### Materials provided
┄┄┄┄┄┄

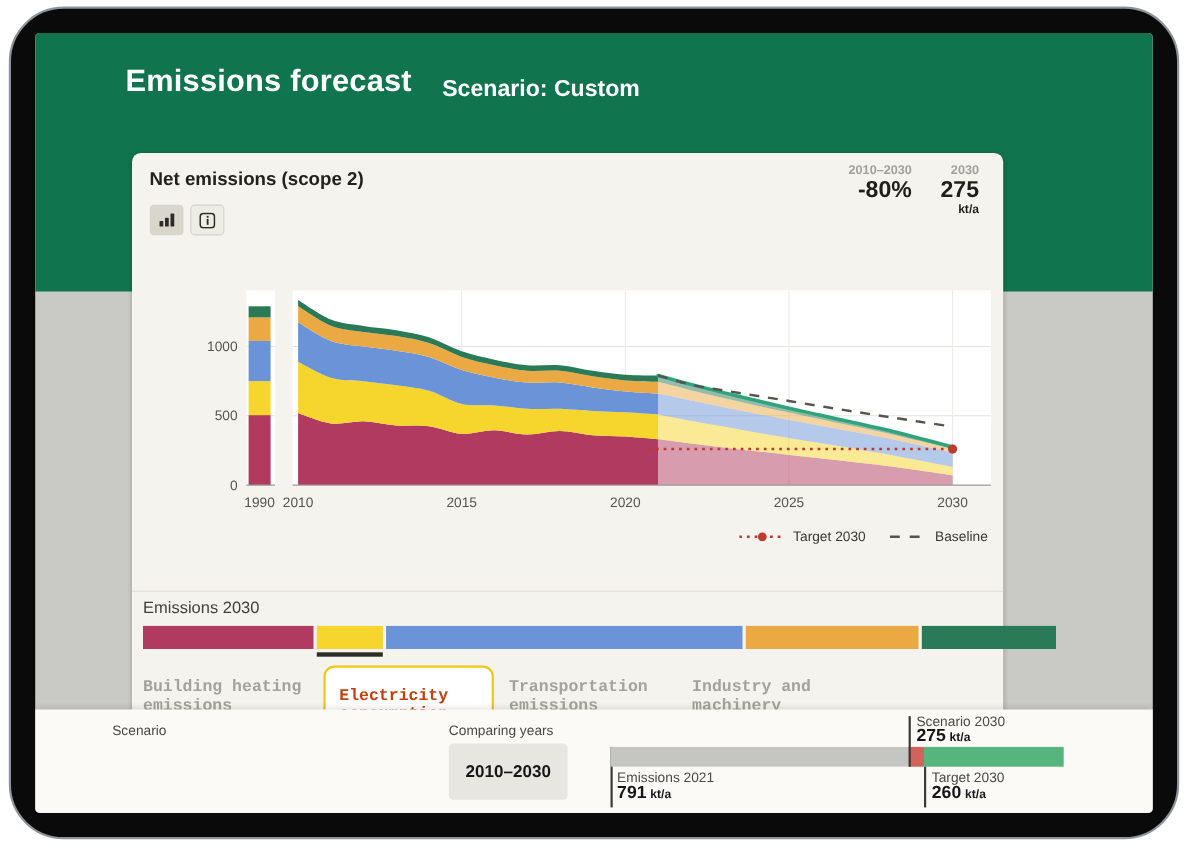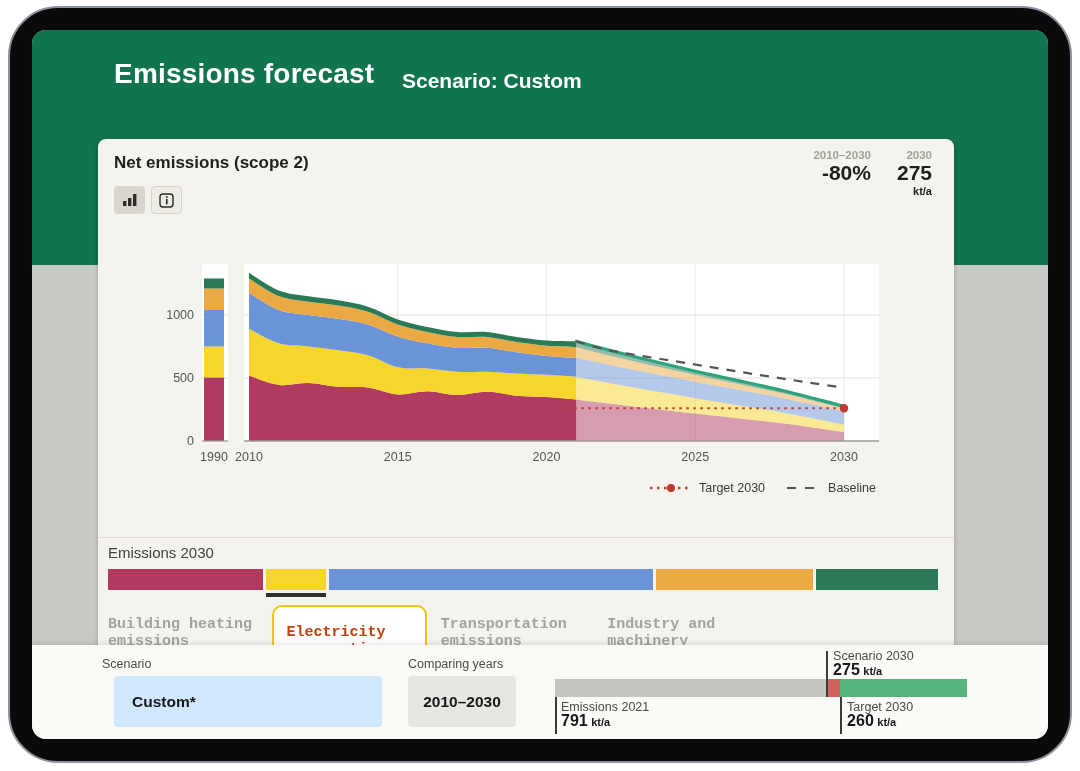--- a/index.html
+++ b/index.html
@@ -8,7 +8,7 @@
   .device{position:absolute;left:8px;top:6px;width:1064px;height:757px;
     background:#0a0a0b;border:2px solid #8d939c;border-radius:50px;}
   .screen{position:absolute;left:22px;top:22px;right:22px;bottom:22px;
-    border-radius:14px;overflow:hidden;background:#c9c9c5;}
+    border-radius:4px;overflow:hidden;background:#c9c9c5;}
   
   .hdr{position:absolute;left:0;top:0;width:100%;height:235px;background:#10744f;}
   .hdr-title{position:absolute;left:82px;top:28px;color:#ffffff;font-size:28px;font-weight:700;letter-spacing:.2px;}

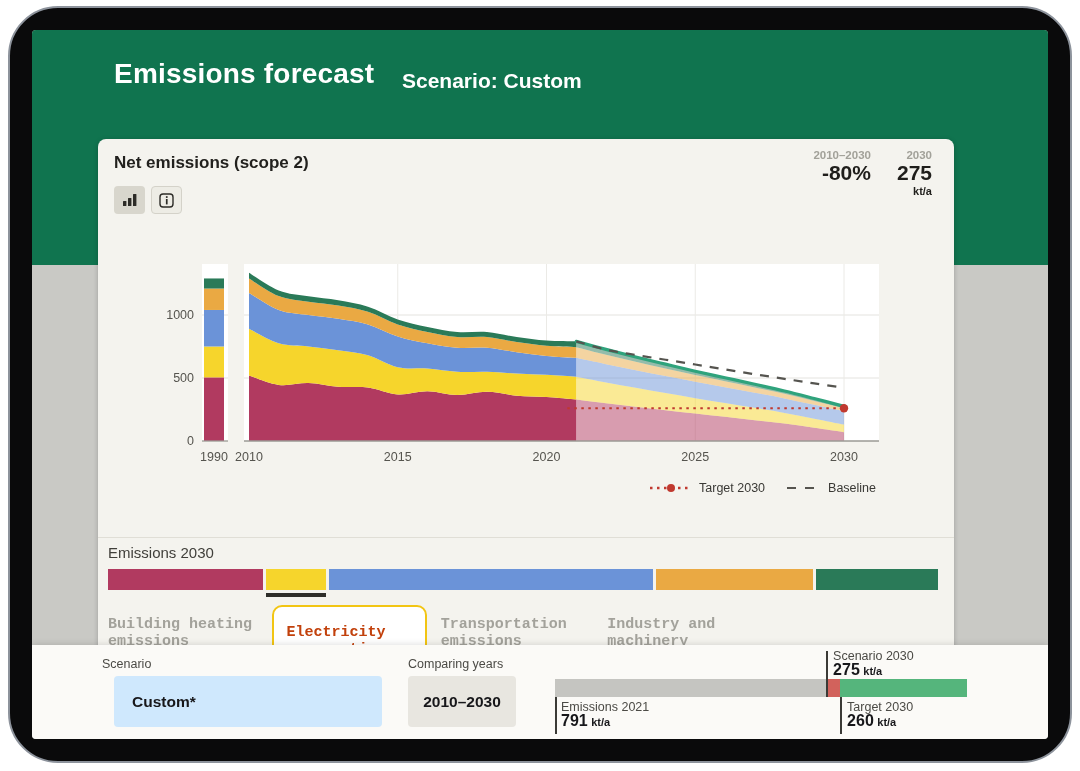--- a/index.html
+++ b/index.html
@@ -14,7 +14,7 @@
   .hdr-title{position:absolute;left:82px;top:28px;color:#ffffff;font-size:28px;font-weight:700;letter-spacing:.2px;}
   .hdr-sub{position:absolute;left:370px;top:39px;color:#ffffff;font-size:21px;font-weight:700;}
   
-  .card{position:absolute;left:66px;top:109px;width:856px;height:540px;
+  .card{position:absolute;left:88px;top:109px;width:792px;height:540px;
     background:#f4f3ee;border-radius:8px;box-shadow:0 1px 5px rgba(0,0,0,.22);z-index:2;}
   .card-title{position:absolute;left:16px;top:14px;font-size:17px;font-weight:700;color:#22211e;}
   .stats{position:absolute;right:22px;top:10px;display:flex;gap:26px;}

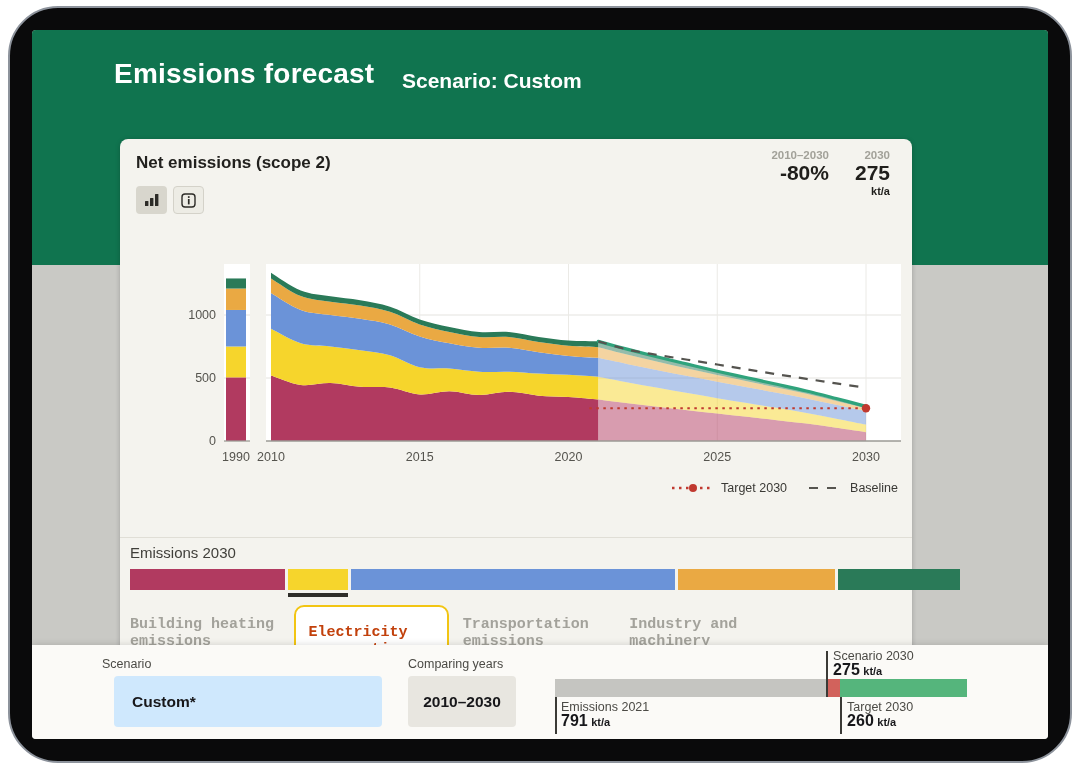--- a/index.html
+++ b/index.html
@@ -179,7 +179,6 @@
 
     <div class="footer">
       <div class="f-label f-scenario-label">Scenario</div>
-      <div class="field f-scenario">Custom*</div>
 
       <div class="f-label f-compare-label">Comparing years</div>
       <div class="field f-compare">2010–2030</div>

┄┄┄┄┄┄

Select and copy every line from the records that includes the word "color".

   .hdr-title{position:absolute;left:82px;top:28px;color:#ffffff;font-size:28px;font-weight:700;letter-spacing:.2px;}
   .hdr-title{position:absolute;left:82px;top:28px;color:#ffffff;font-size:28px;font-weight:700;letter-spacing:.2px;}
   .hdr-sub{position:absolute;left:370px;top:39px;color:#ffffff;font-size:21px;font-weight:700;}
   .card-title{position:absolute;left:16px;top:14px;font-size:17px;font-weight:700;color:#22211e;}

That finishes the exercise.